I've run majordomo lists (among friends) where you can reply freely as long as you're subscribed by the address you send from, or if I'd added your additional address(es) to a list. Otherwise you'd get shunted to moderating queue.
posted by loiseau 03 February | 03:02
No loiseau, I am a total outsider to the list so that's why I say it's good that I can't get in. "where you can reply freely as long as you're subscribed by the address you send from" That is exactly what I think is the problem.
posted by arse_hat 03 February | 03:08
Oh yeah, hell, that should be an announcement list... I wonder WTF they were thinking???
posted by loiseau 03 February | 03:19
I love those big reply-all parties. There was one on an NYU Stern (business school) listserv I was on a few years back. It was great, lots of lulz.
posted by ThePinkSuperhero 03 February | 09:23
What brina and arse_hat said: do the story from the broader angle. If you want another case study, my own alma mater, Connecticut College, managed to expose all alumni social security numbers last year during a server breach, and had to buy us all a year of data protection. It's kind of a huge deal.

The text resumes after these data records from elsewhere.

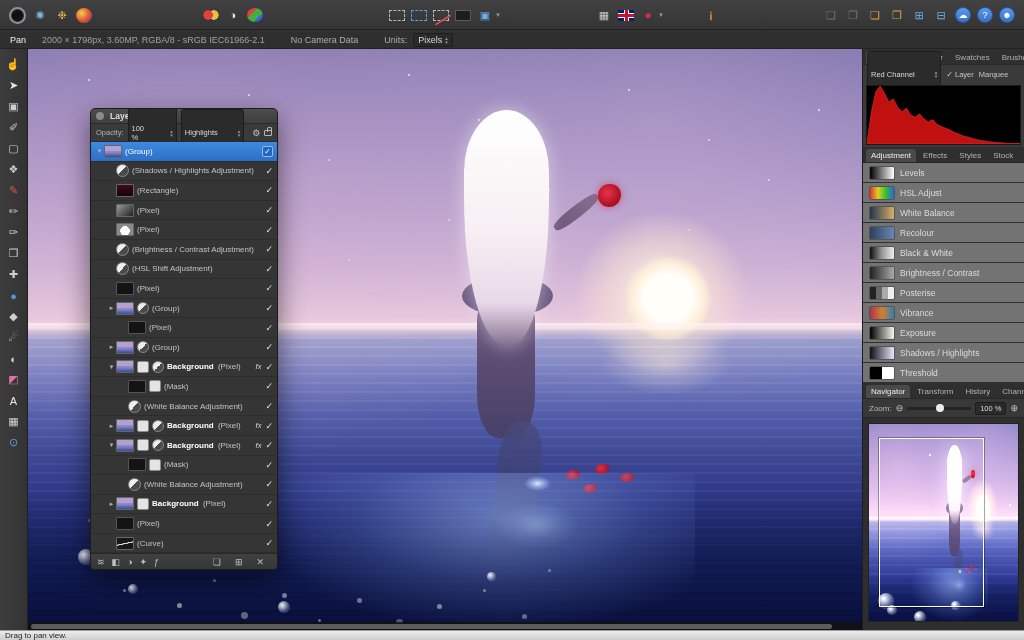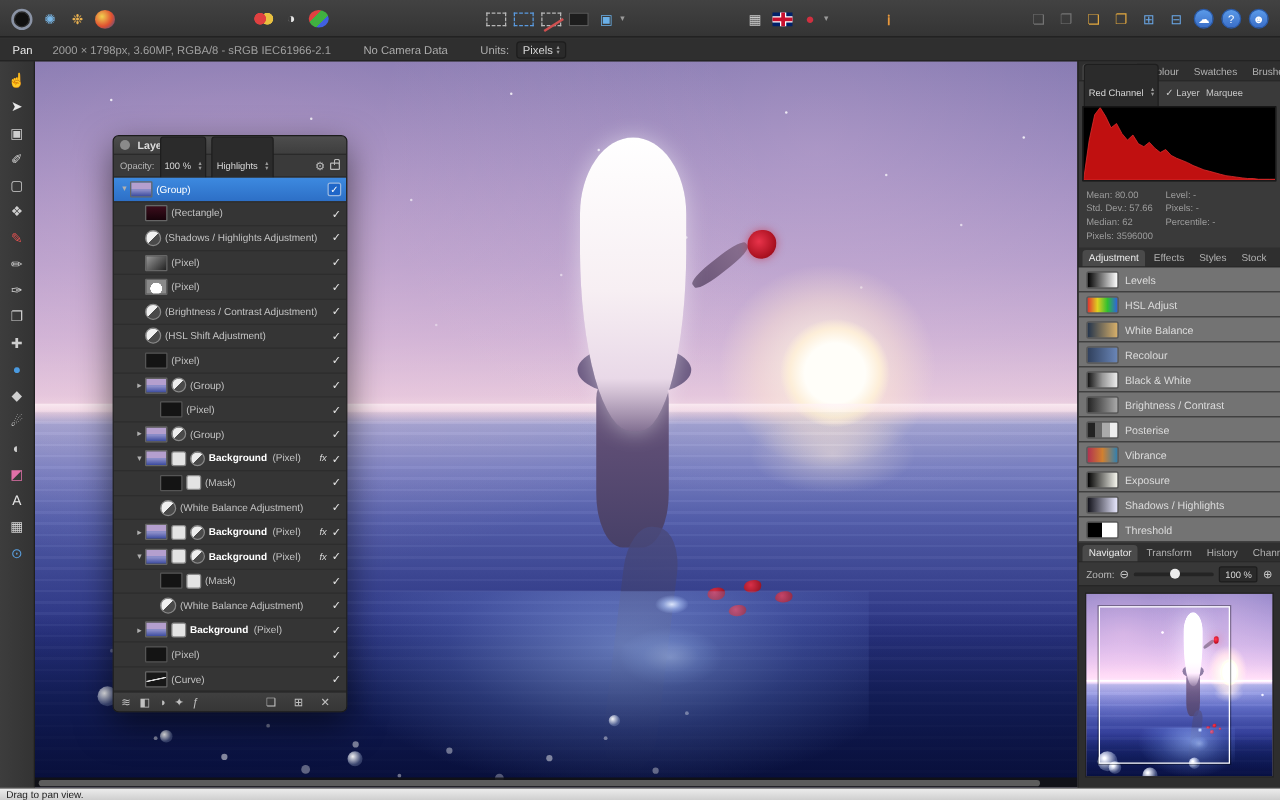--- a/index.html
+++ b/index.html
@@ -82,7 +82,7 @@
 .lhead{height:15px;background:linear-gradient(#4d4d4d,#3e3e3e);border-bottom:1px solid #2a2a2a;display:flex;align-items:center;font-size:8.5px;color:#ddd;font-weight:bold}
 .lclose{width:8px;height:8px;border-radius:50%;background:#8a8a8a;margin:0 6px 0 5px}
 .lopts{height:18px;display:flex;align-items:center;gap:4px;padding:0 5px;background:#3a3a3a;border-bottom:1px solid #2b2b2b;font-size:7.5px;color:#b5b5b5}
-.ldd{background:#2b2b2b;border:1px solid #1e1e1e;border-radius:3px;color:#d8d8d8;font-size:7.5px;padding:18px 3px;display:flex;align-items:center;gap:6px}
+.ldd{background:#2b2b2b;border:1px solid #1e1e1e;border-radius:3px;color:#d8d8d8;font-size:7.5px;padding:18px 3px;display:flex;align-items:center;gap:20px}
 .gear::before{content:"⚙";color:#c0c0c0;font-size:9px}
 .lock{position:relative;width:8px;height:6px;border:1px solid #b8b8b8;border-radius:1px}
 .lock::before{content:"";position:absolute;left:1.5px;top:-4px;width:3px;height:4px;border:1px solid #b8b8b8;border-bottom:none;border-radius:2px 2px 0 0}

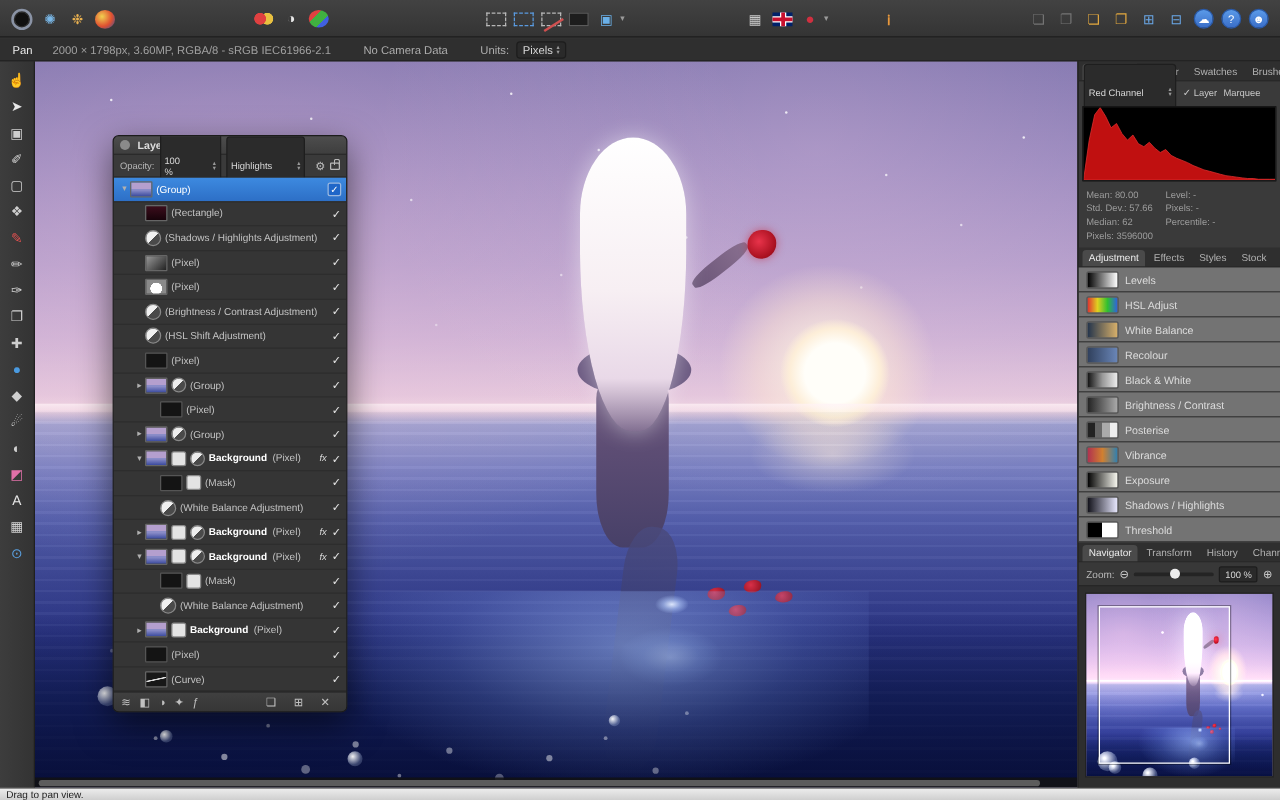--- a/index.html
+++ b/index.html
@@ -473,19 +473,6 @@
             <polygon points="0,58 0.0,56.8 4.0,26.1 8.0,5.8 12.0,0.0 16.0,7.0 20.0,16.2 24.0,12.8 28.0,20.9 32.0,26.1 36.0,22.0 40.0,29.0 44.0,31.3 48.0,27.8 52.0,32.5 56.0,36.0 60.0,33.6 64.0,38.3 68.0,40.6 72.0,42.3 76.0,44.1 80.0,46.4 84.0,48.1 88.0,49.9 92.0,51.0 96.0,52.2 100.0,53.4 104.0,54.5 108.0,55.1 112.0,55.7 116.0,56.3 120.0,56.8 124.0,56.8 128.0,57.4 132.0,57.4 136.0,57.4 140.0,57.4 140,58" fill="#c01010" stroke="#e03030" stroke-width="0.6"></polygon>
           </svg>
         </div>
-      <div class="stats">
-        <div id="statsL">
-            <div>Mean: 80.00</div>
-            <div>Std. Dev.: 57.66</div>
-            <div>Median: 62</div>
-            <div>Pixels: 3596000</div>
-          </div>
-        <div id="statsR">
-            <div>Level: -</div>
-            <div>Pixels: -</div>
-            <div>Percentile: -</div>
-          </div>
-      </div>
       <div class="tabs" id="adjTabs">
           <span class="tab act">Adjustment</span>
           <span class="tab">Effects</span>

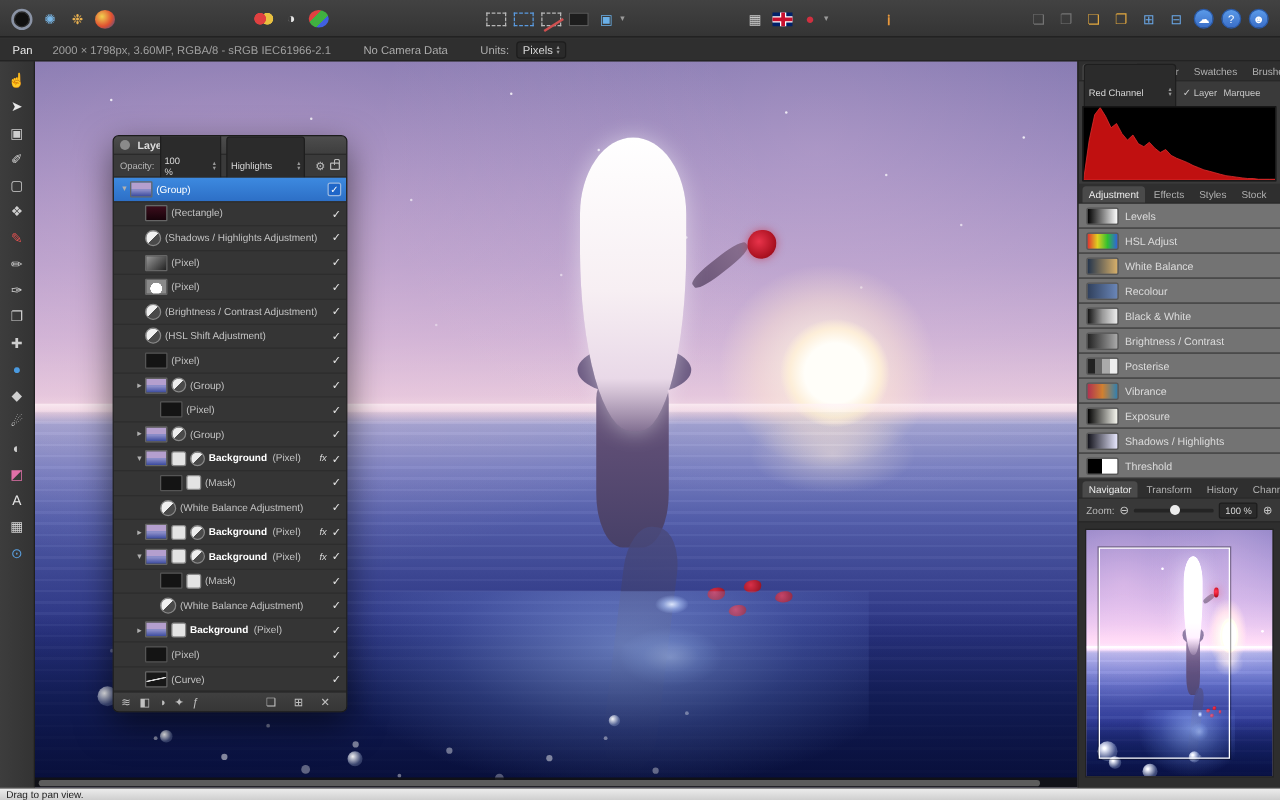--- a/index.html
+++ b/index.html
@@ -281,15 +281,15 @@
             </div>
             <div class="lrow" style="padding-left: 16px;">
               <span class="arr"></span>
+              <span class="th t-adj"></span>
+              <span class="lname">(Shadows / Highlights Adjustment)</span>
+              <span style="flex: 1 1 0%;"></span>
+              <span class="chk"></span>
+            </div>
+            <div class="lrow" style="padding-left: 16px;">
+              <span class="arr"></span>
               <span class="th t-rect"></span>
               <span class="lname">(Rectangle)</span>
-              <span style="flex: 1 1 0%;"></span>
-              <span class="chk"></span>
-            </div>
-            <div class="lrow" style="padding-left: 16px;">
-              <span class="arr"></span>
-              <span class="th t-adj"></span>
-              <span class="lname">(Shadows / Highlights Adjustment)</span>
               <span style="flex: 1 1 0%;"></span>
               <span class="chk"></span>
             </div>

Barring that - publish the best friend's letter only, for chuckles.

j/k about that last. Seriously - do the story. The University needs to get a handle on its communications policies and technologies. You can help push them in that direction before you find yourselves examining your future credit-card statements for identity theft.
posted by Miko 03 February | 11:34
Recently I had a need to switch billing services. Without asking, my business contact at the hospital gave my email address to a local billing service, and the manager, without asking, promptly added my name to a Cc: list (not Bcc) used to spam his customers.

I figured if the guy couldn't figure out how to work Bcc:, he wasn't going to be doing my billing. So I sent back a polite message thanking him very much for his time, and explaining that I had decided to outsource the work to a company in Wisconsin, called such-and-such, and here is their website, and they seem like nice enough folks and I'll let you know how it goes, but meanwhile, might as well take me off your list.

Whoopsie! Seems I hit reply-all! Looks like all your customers get to read my email! Gosh, sorry about that. Maybe you ought to learn how to use Bcc!

He took me right off the list.
posted by ikkyu2 03 February | 11:46
How devious, ikkyu!
posted by halonine 03 February | 14:47
So my friend/the editor never got back to me about whether it would make a good story idea or not. And I texted her asking about it tonight and she replied "We're already on it but there are some complications already."

...

So I guess other people are going to be writing this one. Even though I'm not sure how anyone could have beat me to it. Whatevs. I will continue my successful career of not ever writing for the paper.